D' Alexandre Devecchio sur le Figaro Vox :
«L'idéologie libérale-libertaire est le dernier avatar de la religion du Progrès»
Un entretien publié en janvier mais qui, en cette période électorale, garde toute son actualité
FIGAROVOX/ENTRETIEN - Avec «Voyage au bout des ruines libérales-libertaires», l'écrivain Matthieu Baumier analyse les raisons idéologiques des maux de l'époque. Il voit dans le libéralisme économique et le primat du désir individuel les deux faces, gauche et droite, d'une même idéologie vouée selon lui à l'échec.
Matthieu Baumier est écrivain et essayiste, et collabore régulièrement à plusieurs revues. Il a notamment publié La démocratie totalitaire. Penser la modernité post-démocratique (Presses de la Renaissance/Plon, 2007). Voyage au bout des ruines libérales libertaires (Pierre-Guillaume de Roux éditeur) vient de paraître.
FIGAROVOX.- Votre livre s'intitule «Voyage au bout des ruines libérales-libertaires». Comment définissez-vous l'idéologie «libérale-libertaire»?
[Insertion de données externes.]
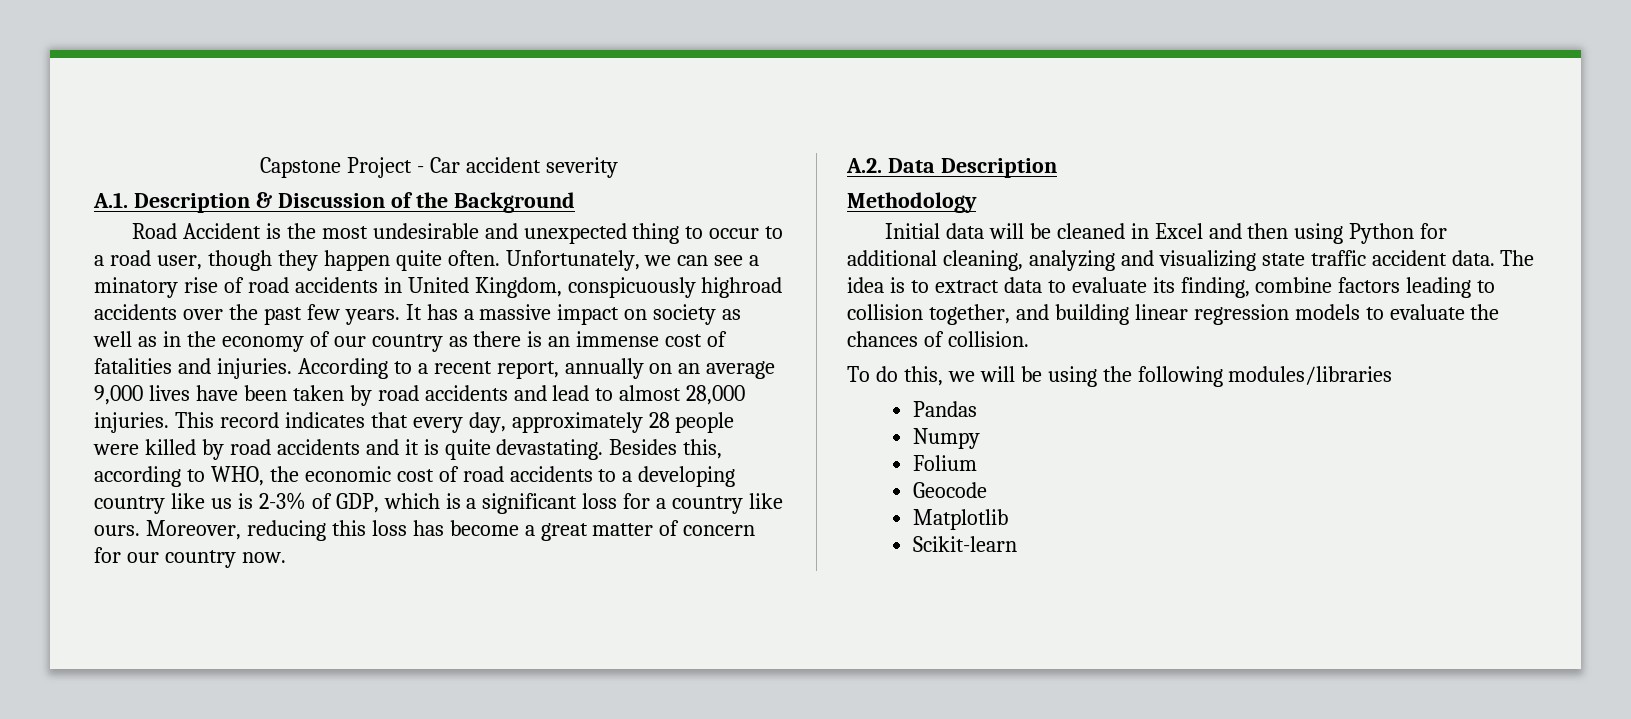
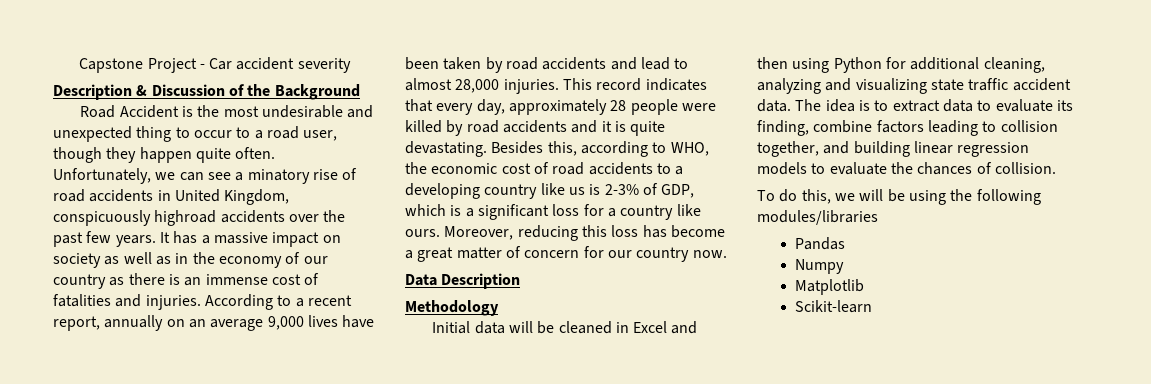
- A.1. Description & Discussion of the Background
+ Description & Discussion of the Background
- A.2. Data Description
+ Data Description
- Folium
- Geocode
Matthieu Baumier.- Le terme «idéologie» peut désigner un ensemble d'idées plus ou moins organisées ou acceptées, susceptibles d'orienter les comportements des individus. Si l'on s'en tient à cette définition, l'idéologie libérale-libertaire est à l'évidence l'idéologie de notre temps, celle qui structure notre société. Pour Jean-Claude Michéa, c'est la rencontre entre la pensée économique libérale et ce qu'il nomme la pensée libertaire, en référence au primat du désir individuel qui s'est imposé. L'analyse me semble juste. Ce primat de l'individu est le point commun entre le social-libéralisme, ce que nous appelons habituellement la «gauche», et le libéralisme-social, ce que nous appelons en général la «droite». Pour moi, ce sont les deux faces d'une même idéologie. Il n'y a pas de différence fondamentale entre ces prétendues droite et gauche. Les promoteurs de l'idéologie libérale-libertaire exercent le pouvoir depuis 40 ans, en rejetant aux extrêmes qui pense autrement qu'eux. 2017 n'est pas la victoire d'une nouvelle manière de faire de la politique mais la poursuite du même pouvoir idéologique libéral-libertaire par d'autres moyens. Cette idéologie est de de mon point de vue encore plus ample: c'est une véritable foi en l'illimité et la certitude qu'il n'y aurait qu'un chemin unique. Elle est ainsi le dernier avatar de la religion du Progrès. Je parle évidemment du progrès en tant qu'idéologie, selon laquelle nous marcherions vers un monde meilleur sous réserve de prendre avec volontarisme le chemin en main, ou en marche, et non des progrès que connaît toute société.
Le primat de l'individu est le point commun entre le social-libéralisme et le libéralisme-social.
Cette idéologie a-t-elle paradoxalement dévoyé l'idéal de liberté, au point de présenter une dérive totalitaire?
Plutôt totalisante: c'est la pensée dominante dans le monde politique, intellectuel, culturel et médiatique. L'idéal de liberté du libéralisme est en effet dévoyé, un peu comme si les idées libérales étaient devenues folles. Comme toute idée politique, le libéralisme est multiforme, il peut tendre vers différents devenirs. Une forme de libéralisme s'est radicalisée pour devenir oligarchique. Une minorité d'individus, à l'échelle planétaire, ayant tous la même vision du monde, détient l'essentiel des rênes du pouvoir et œuvre à instituer ce mode de fonctionnement à l'échelle globale, en s'appuyant sur l'industrie du bonheur, sur «l'happycratie». Ce modèle libéral-oligarchique est producteur de ruines, en général, et de sa propre ruine en particulier. La folie de la répartition des richesses et du pouvoir en un nombre toujours plus restreint d'individus confine à la maladie mentale: comment amasser toujours plus dans un monde dont les ressources sont naturellement limitées?